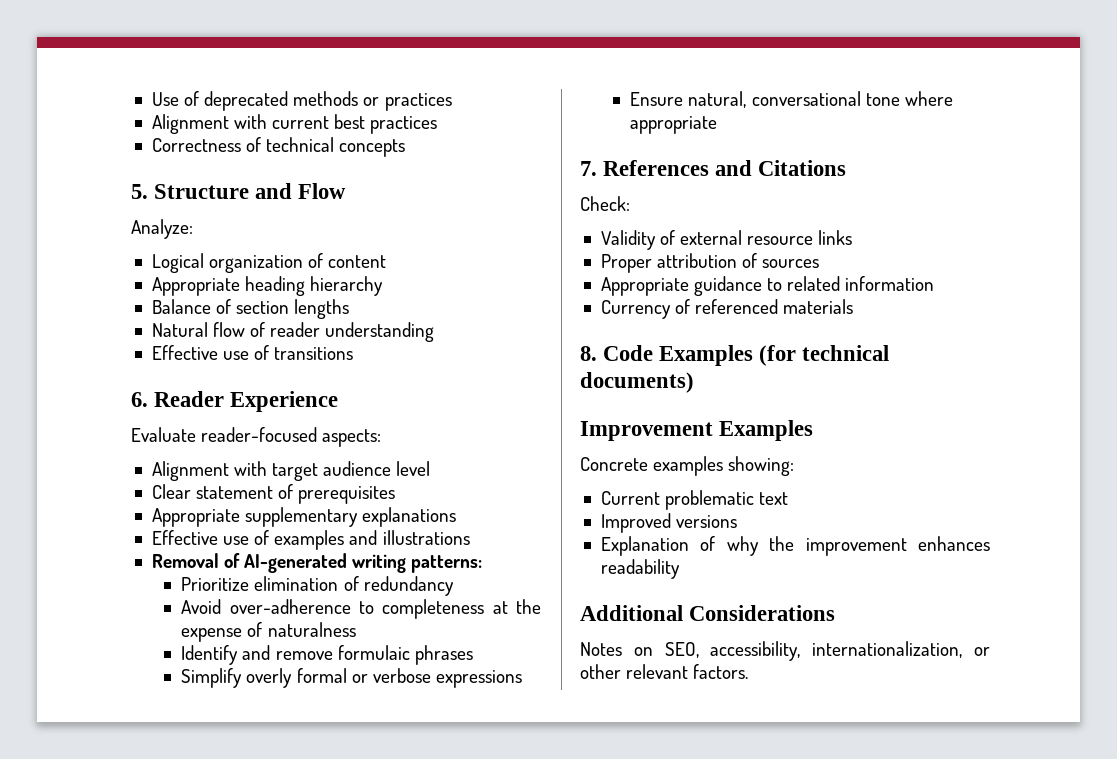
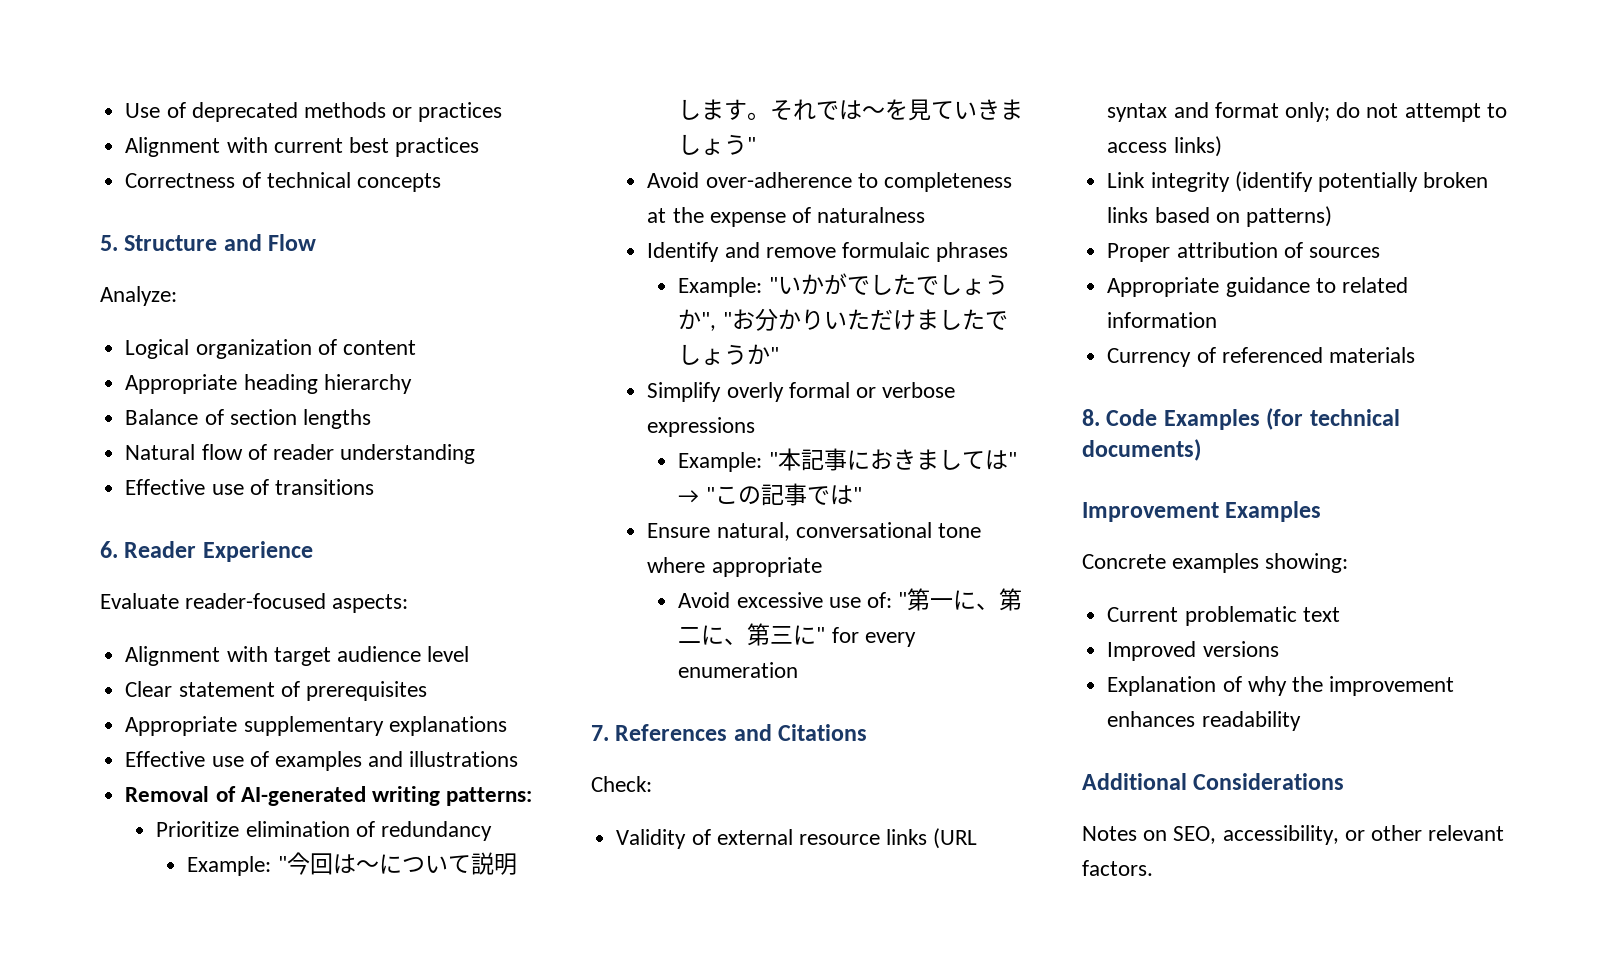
+ Example: "今回は〜について説明します。それでは〜を見ていきましょう"
+ Example: "いかがでしたでしょうか", "お分かりいただけましたでしょうか"
+ Example: "本記事におきましては" → "この記事では"
+ Avoid excessive use of: "第一に、第二に、第三に" for every enumeration
- Validity of external resource links
+ Validity of external resource links (URL syntax and format only; do not attempt to access links)
+ Link integrity (identify potentially broken links based on patterns)
- Notes on SEO, accessibility, internationalization, or other relevant factors.
+ Notes on SEO, accessibility, or other relevant factors.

What you need to do – Above are the records; return them exactly, minus the pictures.

Final answer –
+ Example: "今回は〜について説明します。それでは〜を見ていきましょう"
+ Example: "いかがでしたでしょうか", "お分かりいただけましたでしょうか"
+ Example: "本記事におきましては" → "この記事では"
+ Avoid excessive use of: "第一に、第二に、第三に" for every enumeration
- Validity of external resource links
+ Validity of external resource links (URL syntax and format only; do not attempt to access links)
+ Link integrity (identify potentially broken links based on patterns)
- Notes on SEO, accessibility, internationalization, or other relevant factors.
+ Notes on SEO, accessibility, or other relevant factors.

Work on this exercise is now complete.